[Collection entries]

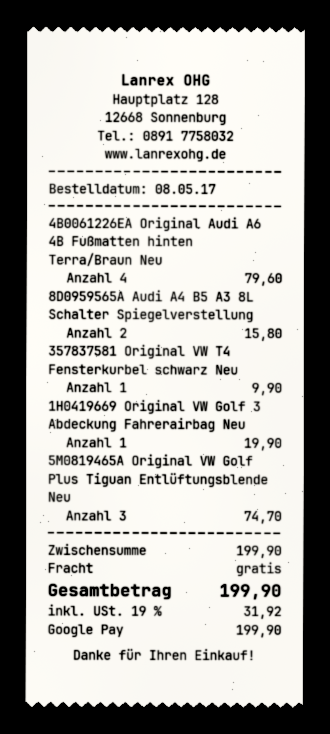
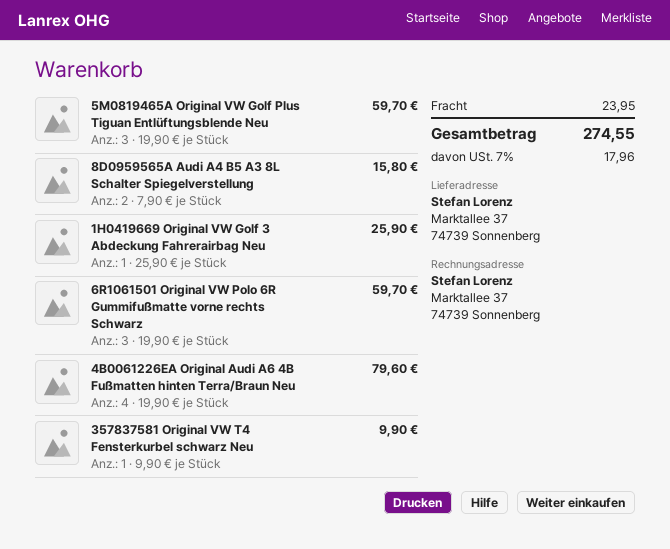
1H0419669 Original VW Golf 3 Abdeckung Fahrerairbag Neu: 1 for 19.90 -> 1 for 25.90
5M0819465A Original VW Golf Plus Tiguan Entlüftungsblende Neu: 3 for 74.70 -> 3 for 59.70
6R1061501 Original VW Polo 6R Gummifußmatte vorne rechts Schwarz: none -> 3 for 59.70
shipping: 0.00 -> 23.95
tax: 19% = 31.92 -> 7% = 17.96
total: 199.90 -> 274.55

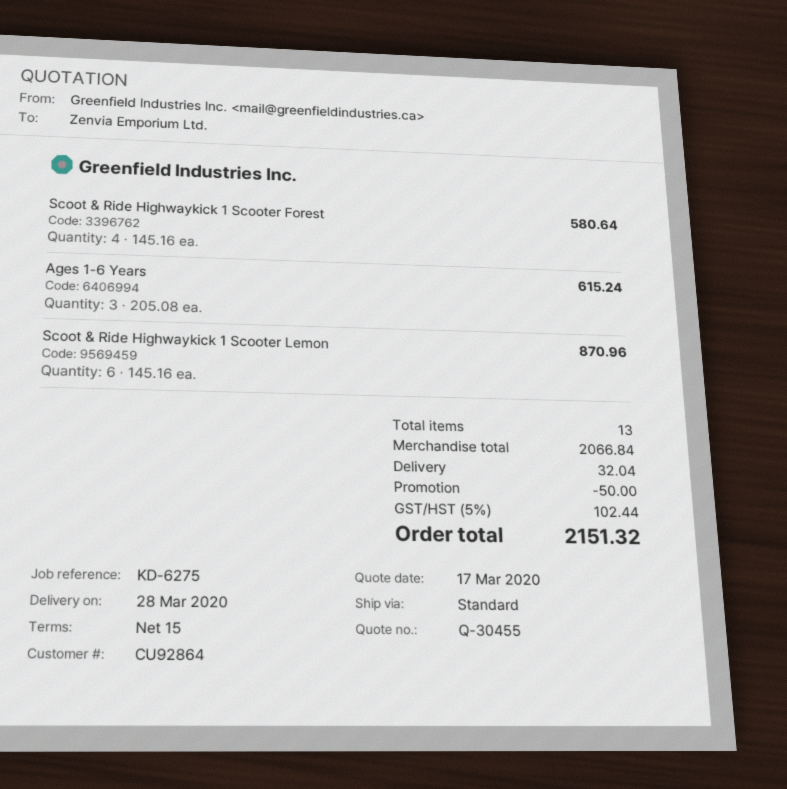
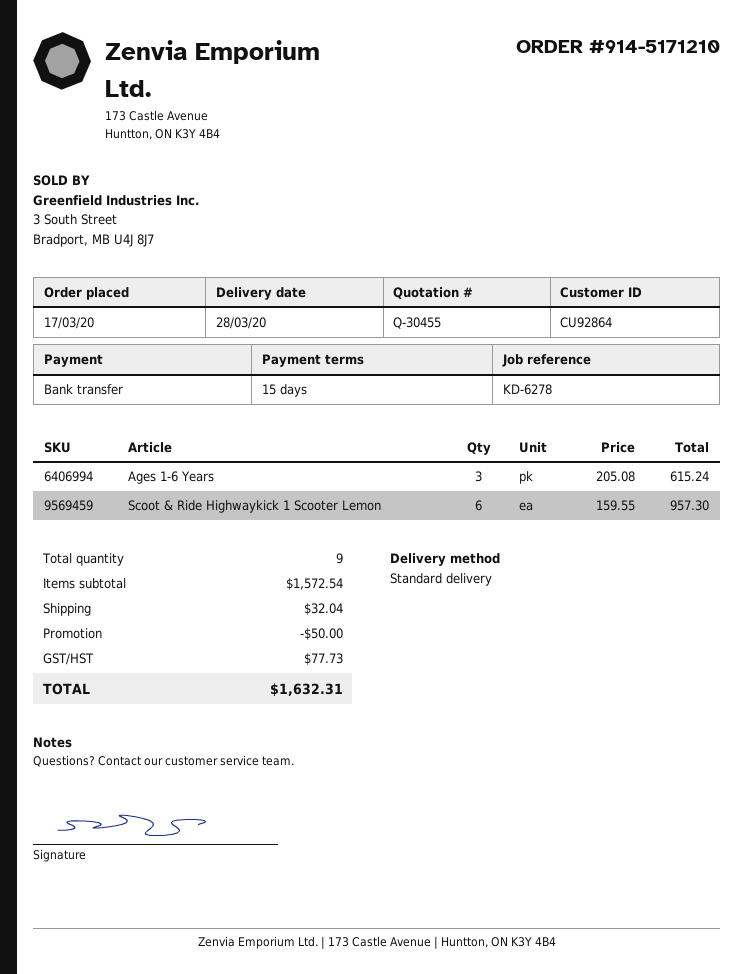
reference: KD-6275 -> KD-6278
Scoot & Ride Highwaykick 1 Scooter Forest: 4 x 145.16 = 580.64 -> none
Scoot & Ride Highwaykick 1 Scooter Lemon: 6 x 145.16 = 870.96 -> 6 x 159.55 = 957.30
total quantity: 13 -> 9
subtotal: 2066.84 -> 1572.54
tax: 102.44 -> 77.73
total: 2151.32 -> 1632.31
==
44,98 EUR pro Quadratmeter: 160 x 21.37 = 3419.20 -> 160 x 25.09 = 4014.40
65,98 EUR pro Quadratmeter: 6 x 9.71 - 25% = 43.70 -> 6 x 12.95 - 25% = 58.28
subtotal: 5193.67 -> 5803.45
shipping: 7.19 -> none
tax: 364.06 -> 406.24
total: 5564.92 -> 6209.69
* * *
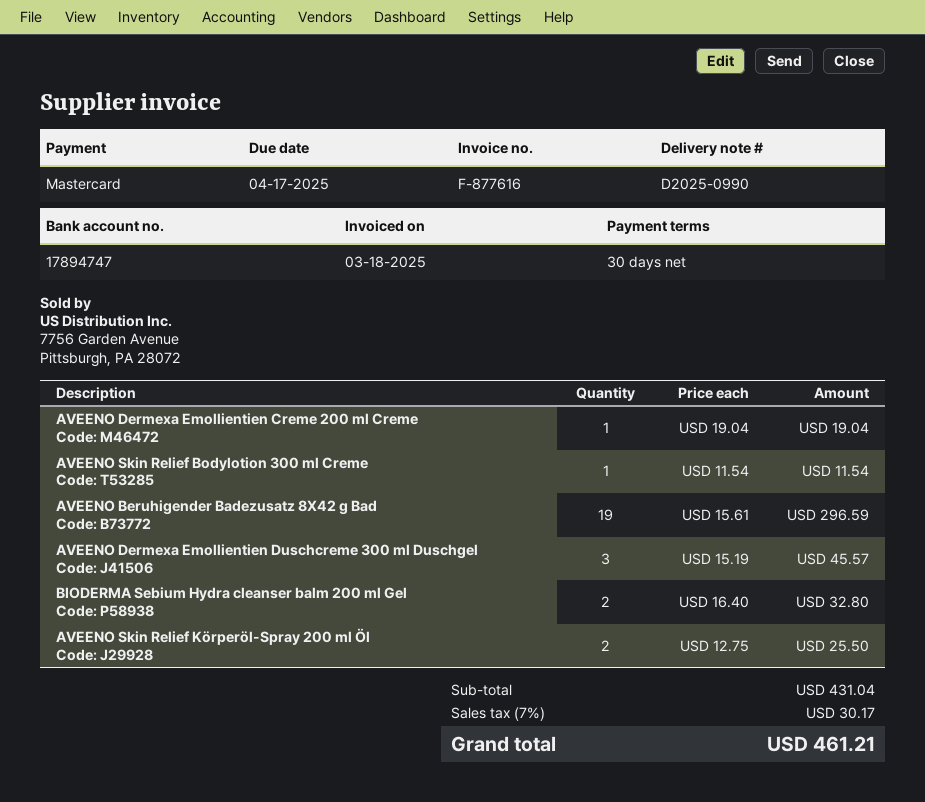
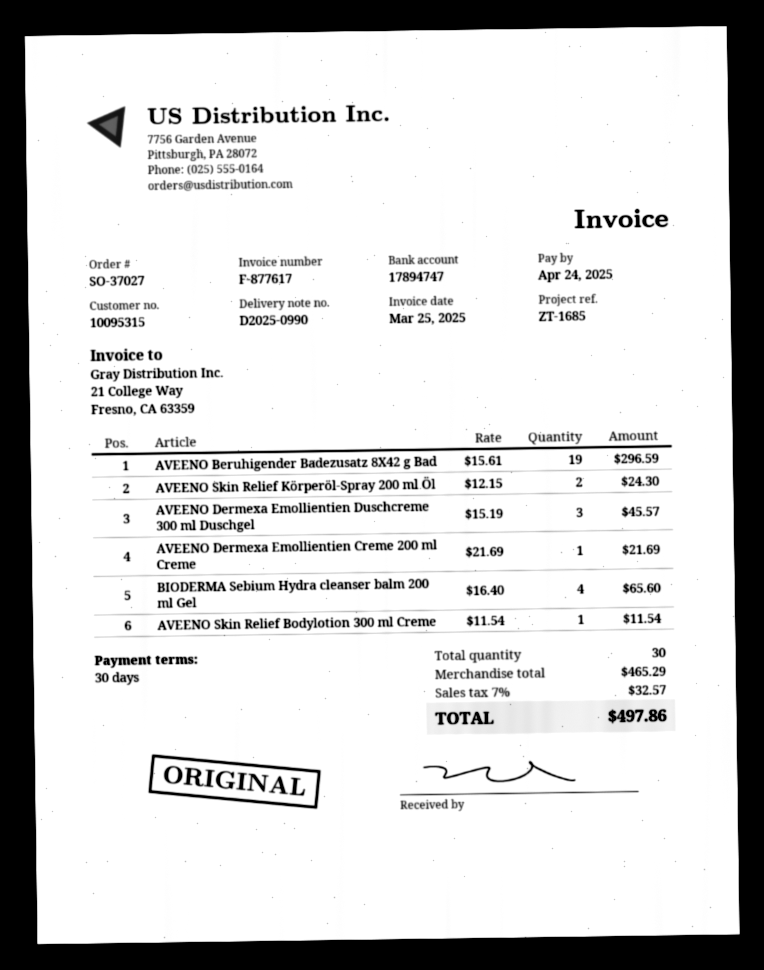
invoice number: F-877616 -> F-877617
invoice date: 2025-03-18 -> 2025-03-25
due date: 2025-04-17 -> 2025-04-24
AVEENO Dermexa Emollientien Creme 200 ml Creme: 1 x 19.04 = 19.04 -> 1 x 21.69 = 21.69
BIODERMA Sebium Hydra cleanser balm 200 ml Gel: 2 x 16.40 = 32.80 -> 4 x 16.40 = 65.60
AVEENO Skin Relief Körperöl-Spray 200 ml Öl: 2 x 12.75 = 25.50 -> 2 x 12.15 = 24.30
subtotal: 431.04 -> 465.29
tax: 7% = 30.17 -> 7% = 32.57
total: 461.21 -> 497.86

_Work to complete_.
Determine which lines above include the word "Highwaykick", and report those lines in full.

_Your response_.
Scoot & Ride Highwaykick 1 Scooter Forest: 4 x 145.16 = 580.64 -> none
Scoot & Ride Highwaykick 1 Scooter Lemon: 6 x 145.16 = 870.96 -> 6 x 159.55 = 957.30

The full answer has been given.